(REQUIRED ACTION) What is needed is an exact repetition of the lines from the first one in the data through the line with "If you're attempting", with no pictures.

(EXTRACTED INFORMATION)
======
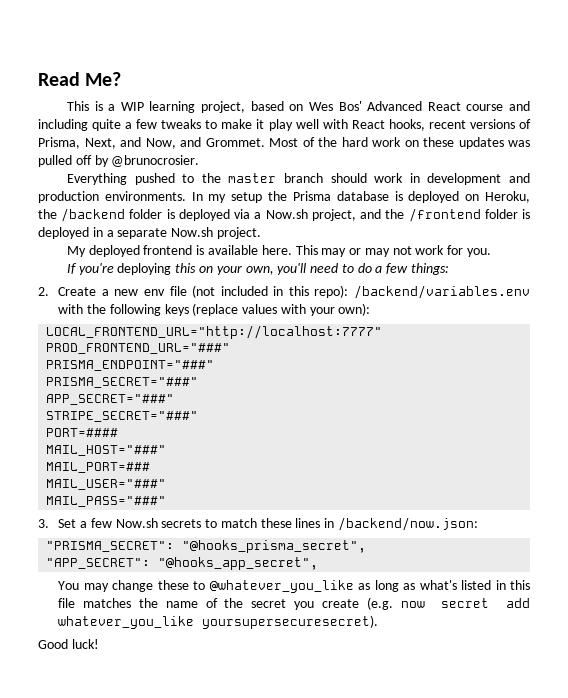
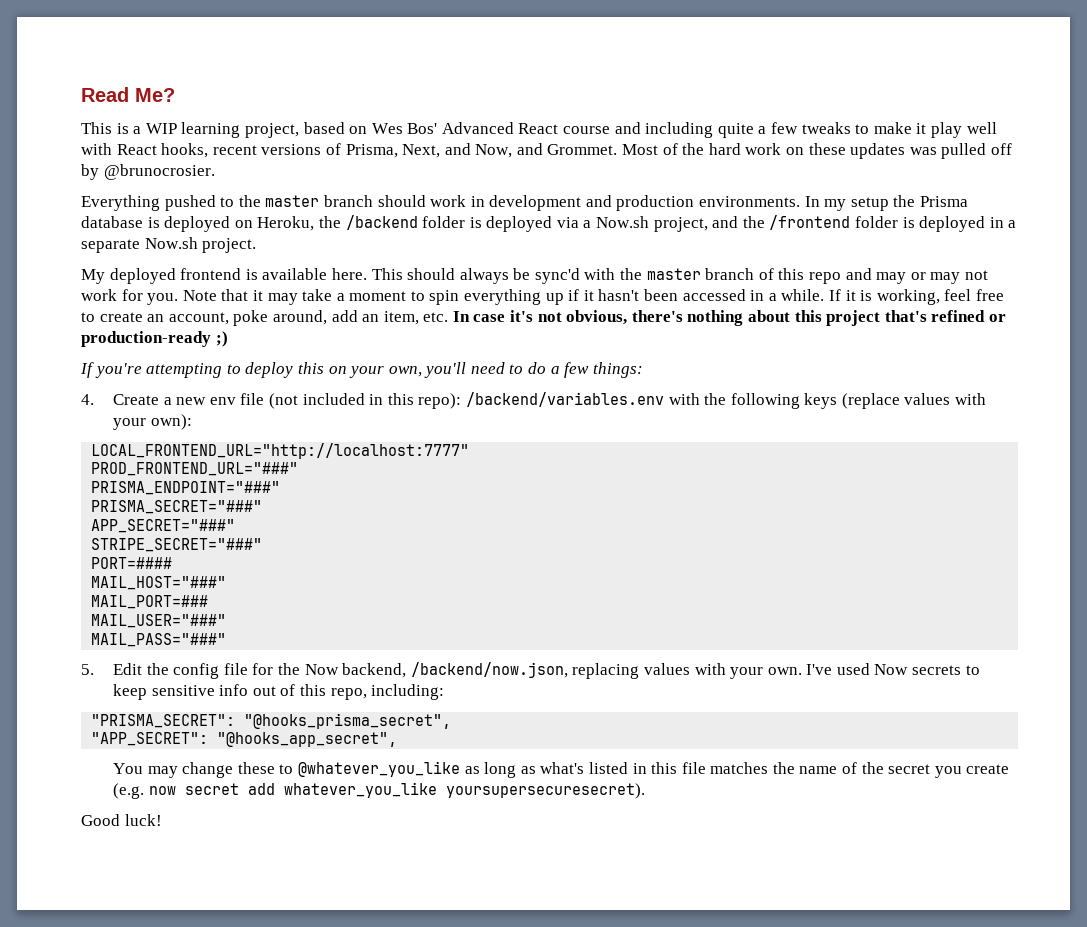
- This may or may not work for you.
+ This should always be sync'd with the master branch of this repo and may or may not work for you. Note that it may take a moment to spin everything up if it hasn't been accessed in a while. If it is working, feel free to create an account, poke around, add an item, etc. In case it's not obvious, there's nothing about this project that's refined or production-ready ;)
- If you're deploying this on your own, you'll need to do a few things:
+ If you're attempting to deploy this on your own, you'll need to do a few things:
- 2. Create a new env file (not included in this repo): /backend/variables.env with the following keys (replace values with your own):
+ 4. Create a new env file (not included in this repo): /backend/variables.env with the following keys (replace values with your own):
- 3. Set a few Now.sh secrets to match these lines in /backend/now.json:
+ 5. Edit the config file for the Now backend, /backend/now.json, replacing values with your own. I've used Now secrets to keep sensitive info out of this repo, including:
======
(ANSWER SPACE)
- This may or may not work for you.
+ This should always be sync'd with the master branch of this repo and may or may not work for you. Note that it may take a moment to spin everything up if it hasn't been accessed in a while. If it is working, feel free to create an account, poke around, add an item, etc. In case it's not obvious, there's nothing about this project that's refined or production-ready ;)
- If you're deploying this on your own, you'll need to do a few things:
+ If you're attempting to deploy this on your own, you'll need to do a few things:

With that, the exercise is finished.